**INFORMATION GIVEN**
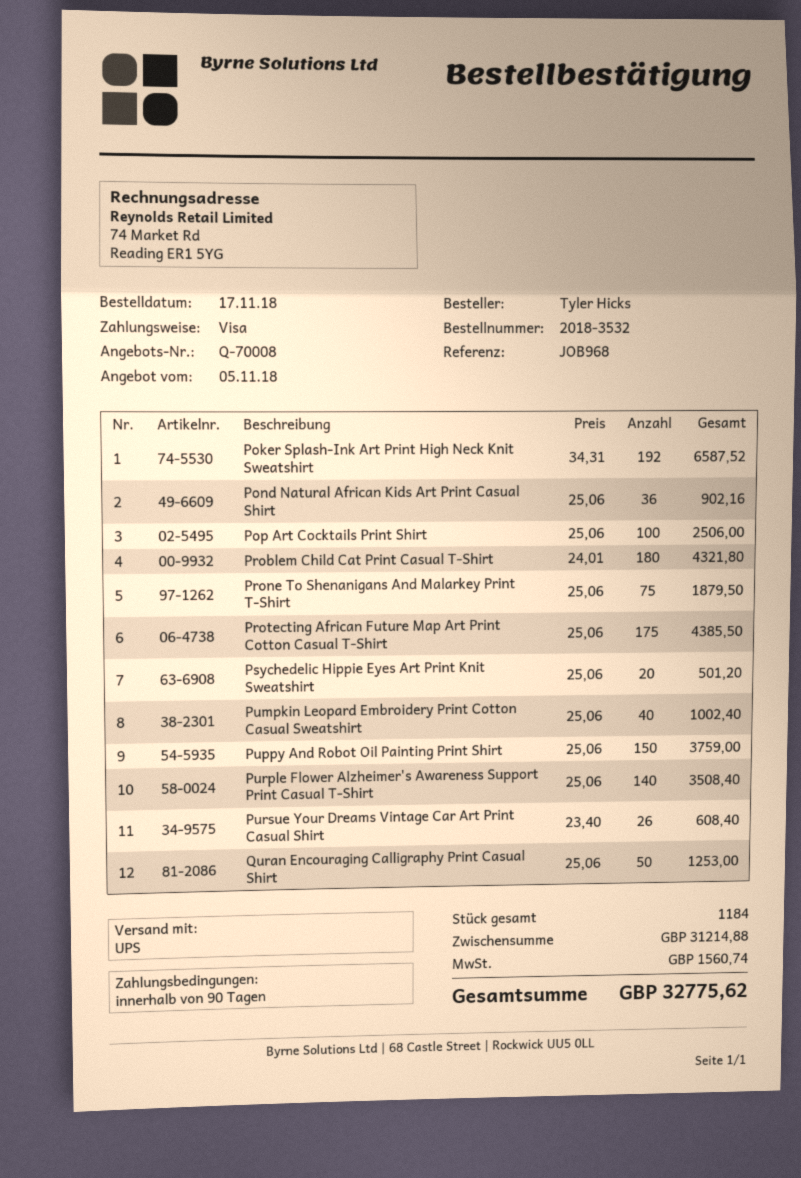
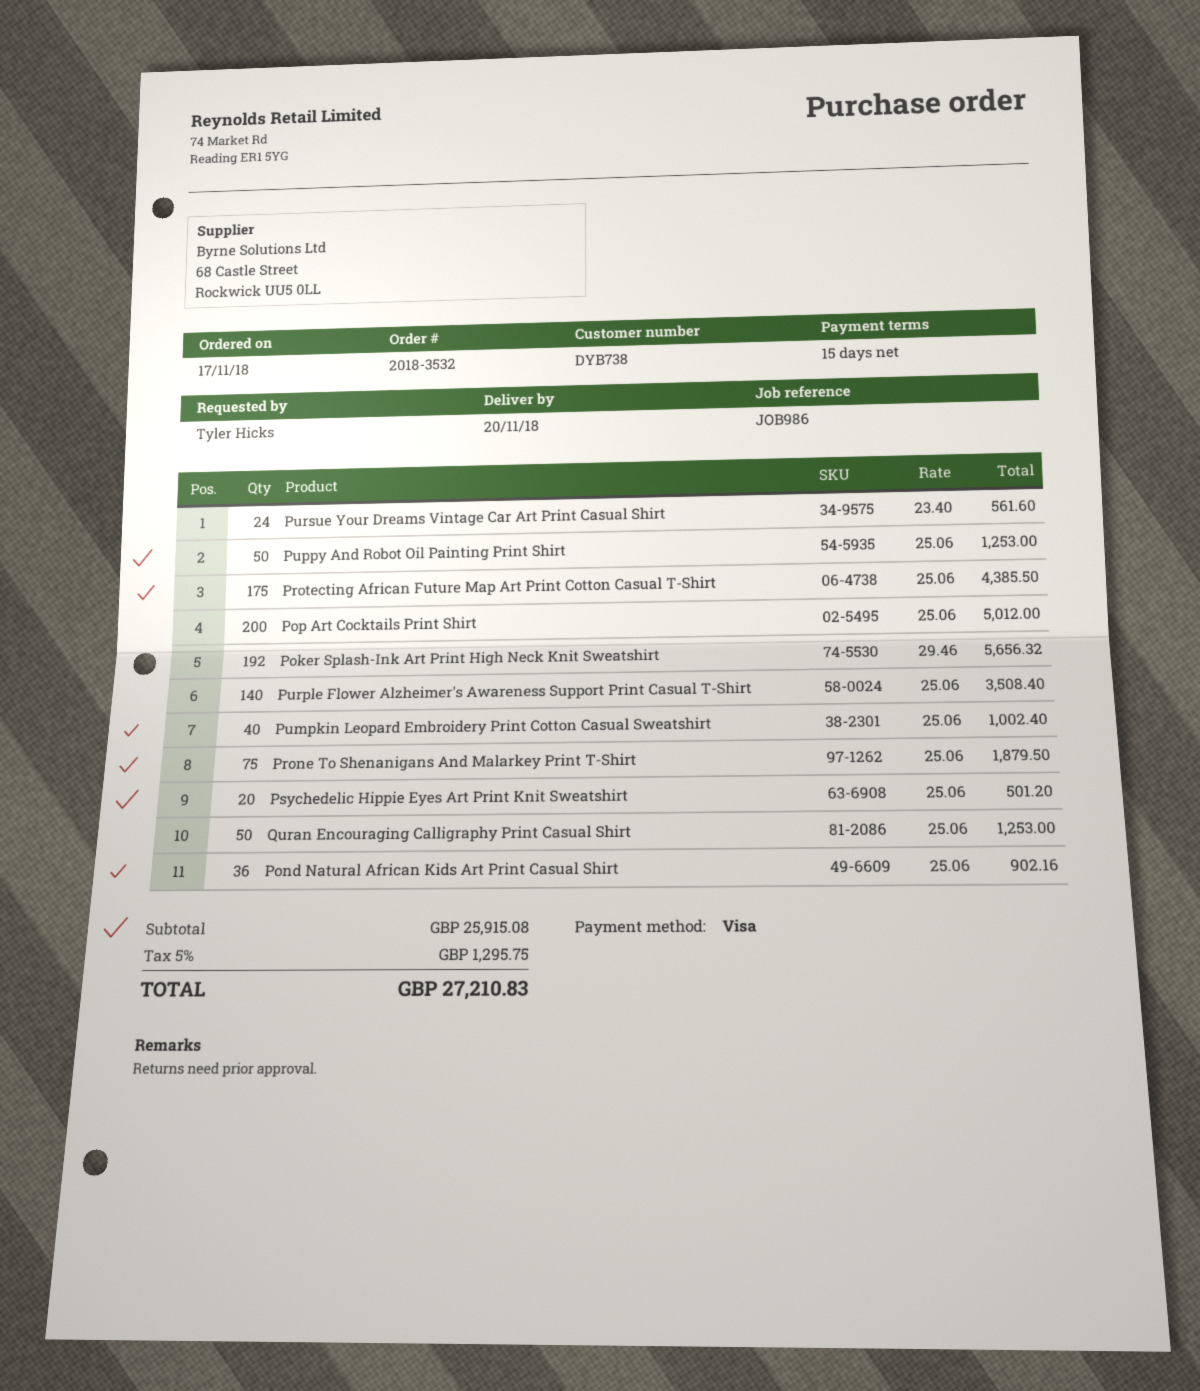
payment terms: 90 days -> 15 days
reference: JOB968 -> JOB986
Poker Splash-Ink Art Print High Neck Knit Sweatshirt: 192 x 34.31 = 6587.52 -> 192 x 29.46 = 5656.32
Pop Art Cocktails Print Shirt: 100 x 25.06 = 2506.00 -> 200 x 25.06 = 5012.00
Problem Child Cat Print Casual T-Shirt: 180 x 24.01 = 4321.80 -> none
Puppy And Robot Oil Painting Print Shirt: 150 x 25.06 = 3759.00 -> 50 x 25.06 = 1253.00
Pursue Your Dreams Vintage Car Art Print Casual Shirt: 26 x 23.40 = 608.40 -> 24 x 23.40 = 561.60
subtotal: 31214.88 -> 25915.08
tax: 1560.74 -> 1295.75
total: 32775.62 -> 27210.83

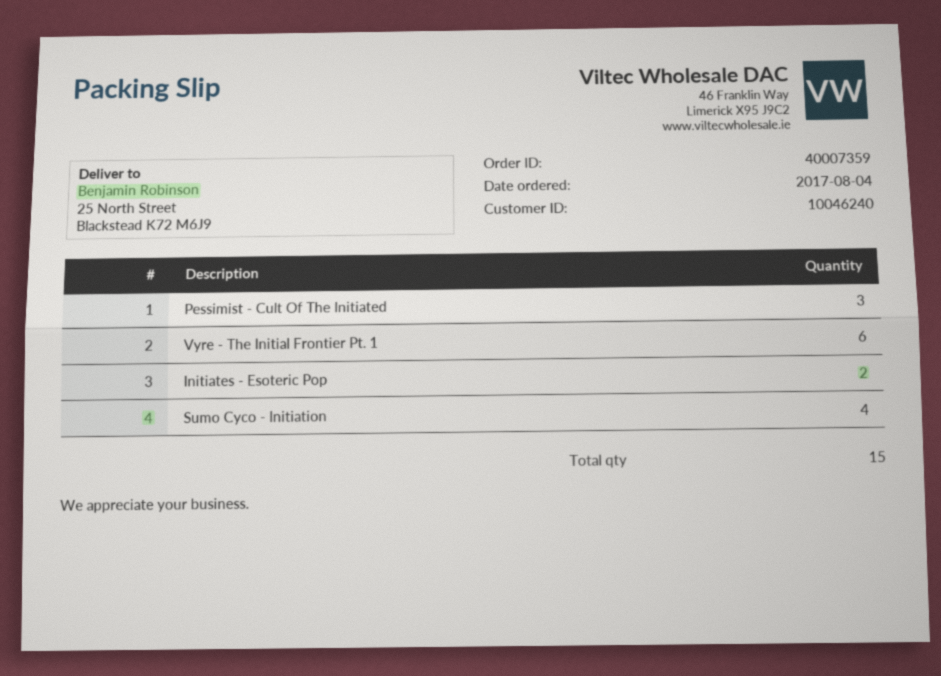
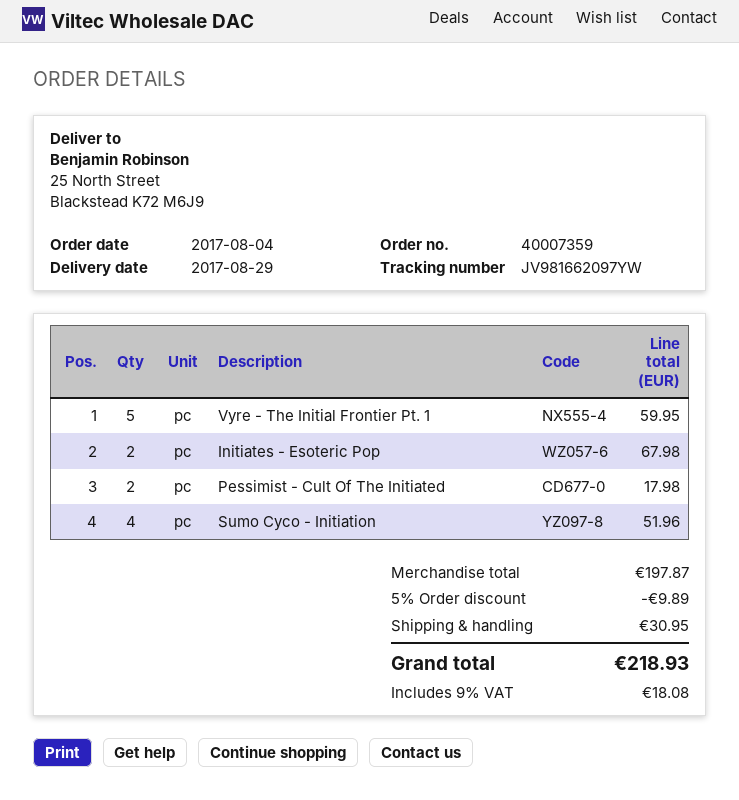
Pessimist - Cult Of The Initiated: 3 -> 2
Vyre - The Initial Frontier Pt. 1: 6 -> 5

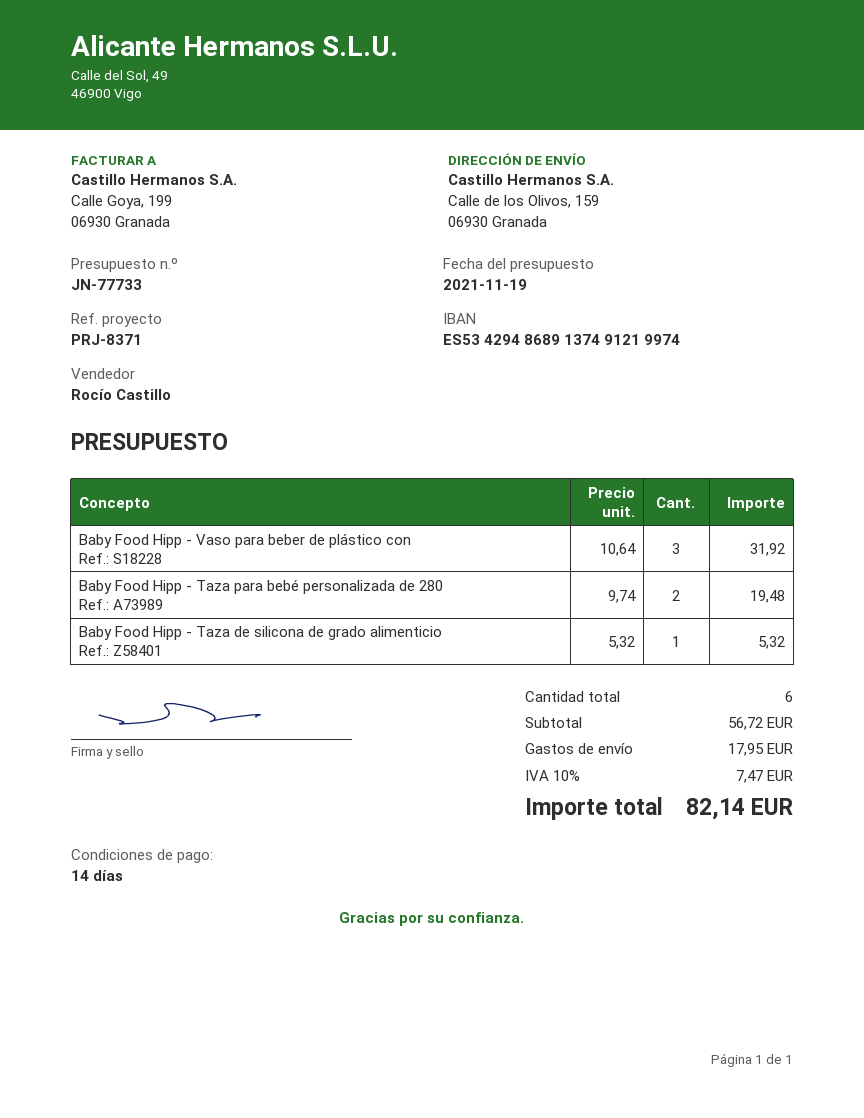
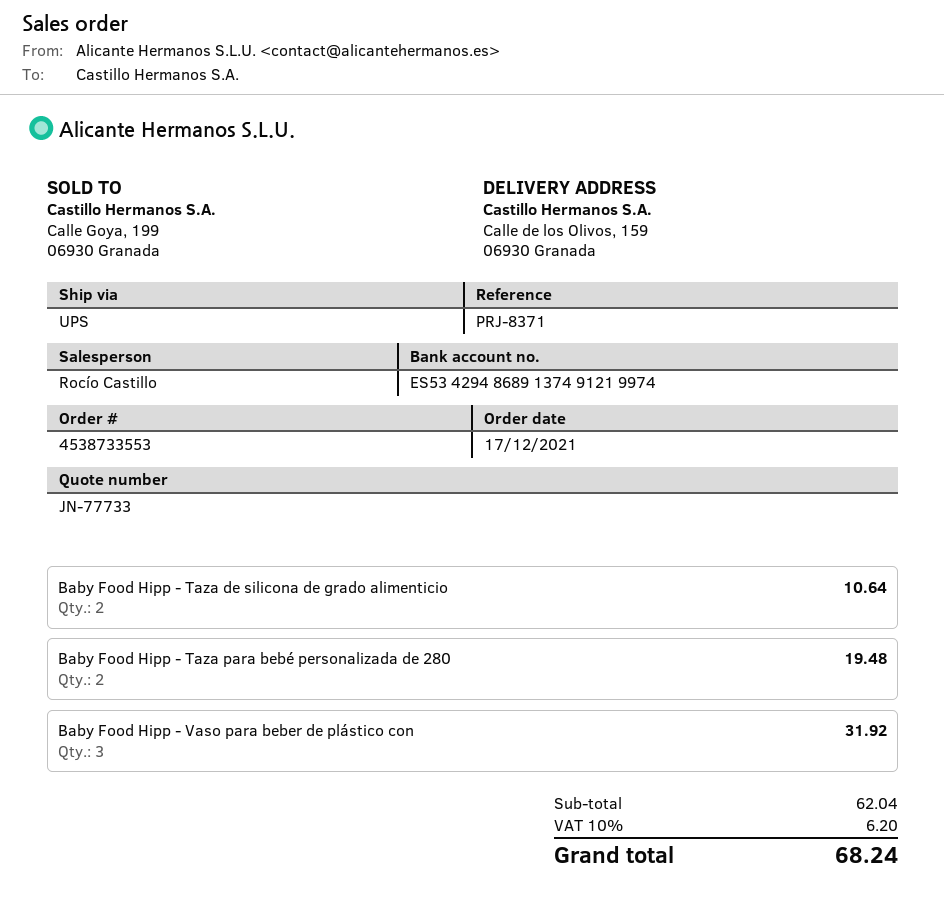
Baby Food Hipp - Taza de silicona de grado alimenticio: 1 for 5.32 -> 2 for 10.64
subtotal: 56.72 -> 62.04
shipping: 17.95 -> none
tax: 10% = 7.47 -> 10% = 6.20
total: 82.14 -> 68.24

**YOUR GOAL**
Quote the data above in full, leaving out the pictures it holds.

**RESPONSE AREA**
payment terms: 90 days -> 15 days
reference: JOB968 -> JOB986
Poker Splash-Ink Art Print High Neck Knit Sweatshirt: 192 x 34.31 = 6587.52 -> 192 x 29.46 = 5656.32
Pop Art Cocktails Print Shirt: 100 x 25.06 = 2506.00 -> 200 x 25.06 = 5012.00
Problem Child Cat Print Casual T-Shirt: 180 x 24.01 = 4321.80 -> none
Puppy And Robot Oil Painting Print Shirt: 150 x 25.06 = 3759.00 -> 50 x 25.06 = 1253.00
Pursue Your Dreams Vintage Car Art Print Casual Shirt: 26 x 23.40 = 608.40 -> 24 x 23.40 = 561.60
subtotal: 31214.88 -> 25915.08
tax: 1560.74 -> 1295.75
total: 32775.62 -> 27210.83

Pessimist - Cult Of The Initiated: 3 -> 2
Vyre - The Initial Frontier Pt. 1: 6 -> 5

Baby Food Hipp - Taza de silicona de grado alimenticio: 1 for 5.32 -> 2 for 10.64
subtotal: 56.72 -> 62.04
shipping: 17.95 -> none
tax: 10% = 7.47 -> 10% = 6.20
total: 82.14 -> 68.24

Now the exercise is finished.